I divide the class into groups and purchase many different sized and different kinds of pumpkins. Each group has to estimate the weight of the pumpkin and verify it on a scale. They estimate the circumference and height and measure using both English and metric units. They record this information on a chart. Next, they make an estimate using Fibonacci numbers. Mathematically, the ribs of the pumpkin emanate out of the flower end of the pumpkin. Have the students count the number of ribs from the flower end and from the stem end. Sometimes they are different, and then use them both to predict the number of seeds. Then using Fibonacci numbers, find the Fibonacci number which corresponds to the number of ribs. Twelve ribs means there should be 144 seeds inside the pumpkin.

I ask parent volunteers to help cut the pumpkins and organize the seeds. We use egg trays to sort the seeds by tens. During this time there will be discussion about what to do with immature seeds; let them decide: do they count them or not? The groups carve faces on the pumpkins, and we take pictures. The parents take the pumpkins home to make a pumpkin recipe for the class party. I do this about 3-5 days before the actual Halloween.

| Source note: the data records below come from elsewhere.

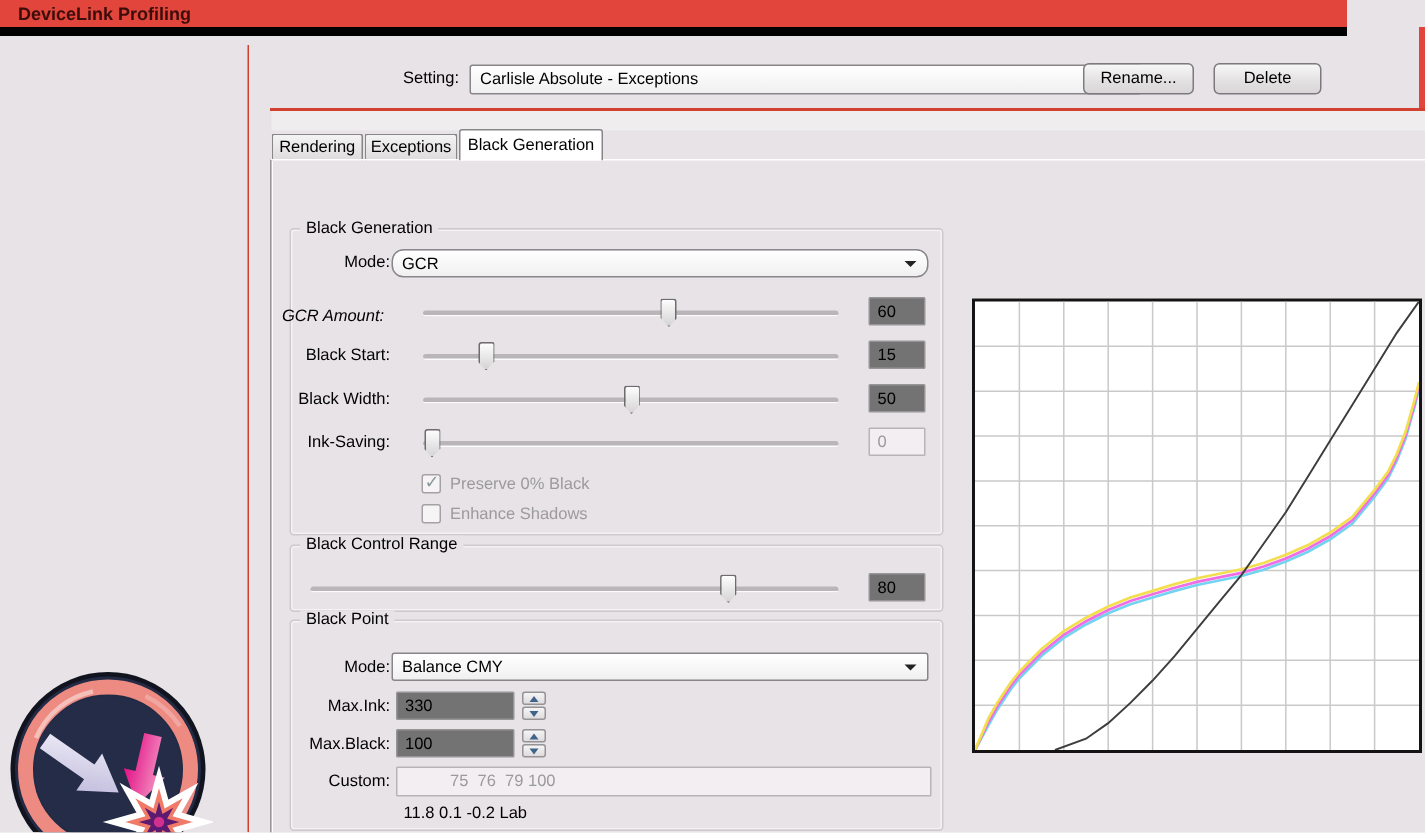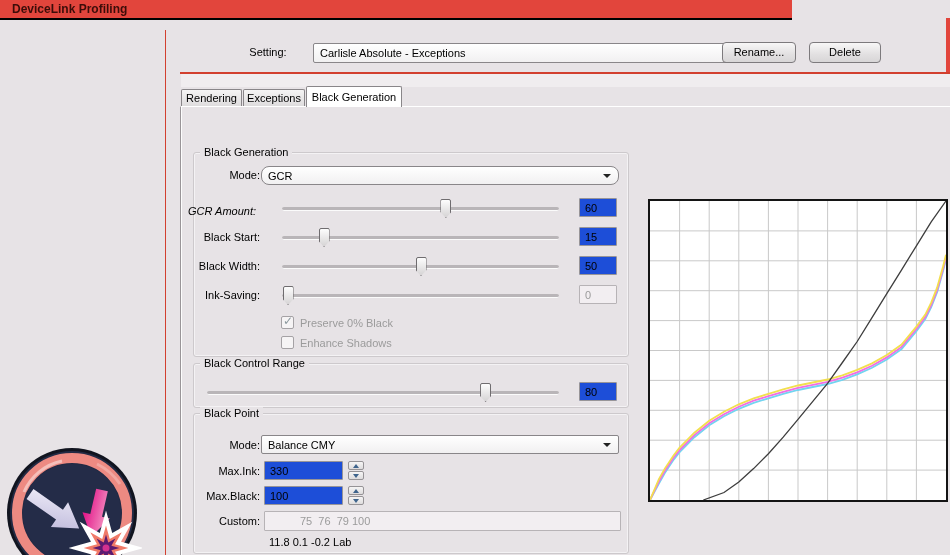"DeviceLink Profiling" .titlebar { border-bottom: 2px solid #000000 -> 6px solid #000000; width: 792px -> 898px }
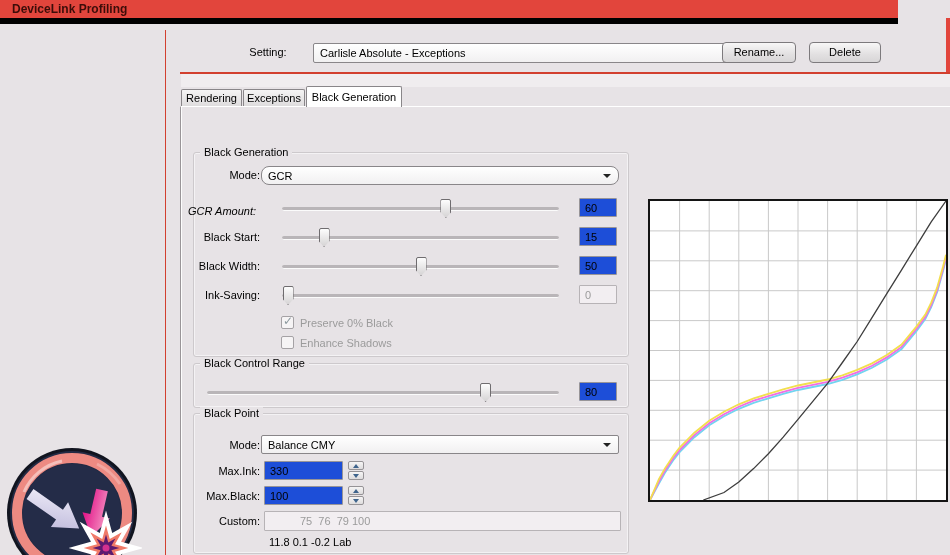"Setting:" div.lbl { text-align: center -> right }
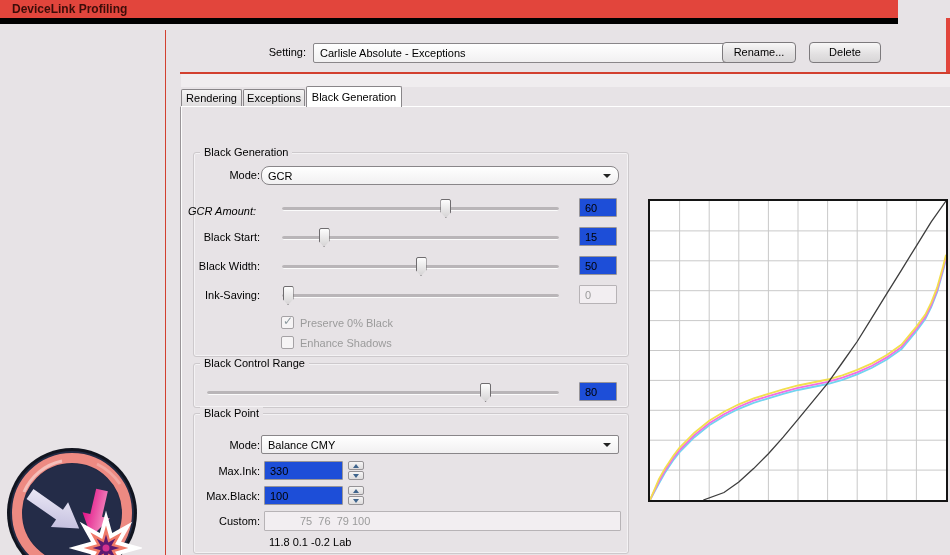"60" .val { background: #1d4ed8 -> #737373 }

Over the next day(s) I read the ‘Legend of Sleepy Hollow.’ On the day of the party, we watch the video version of the story and write down a comparison.

On the actual day of Halloween, we spend the last hour taste testing the edible pumpkin variations made by the parents from the class pumpkins. The students taste test everything and comment on the texture, flavor and what they learned about pumpkins as a versatile fruit. Invariably, this non-candy based gastronomy activity is listed as a favorite thing we did when they write their end-of-the-year remembrances.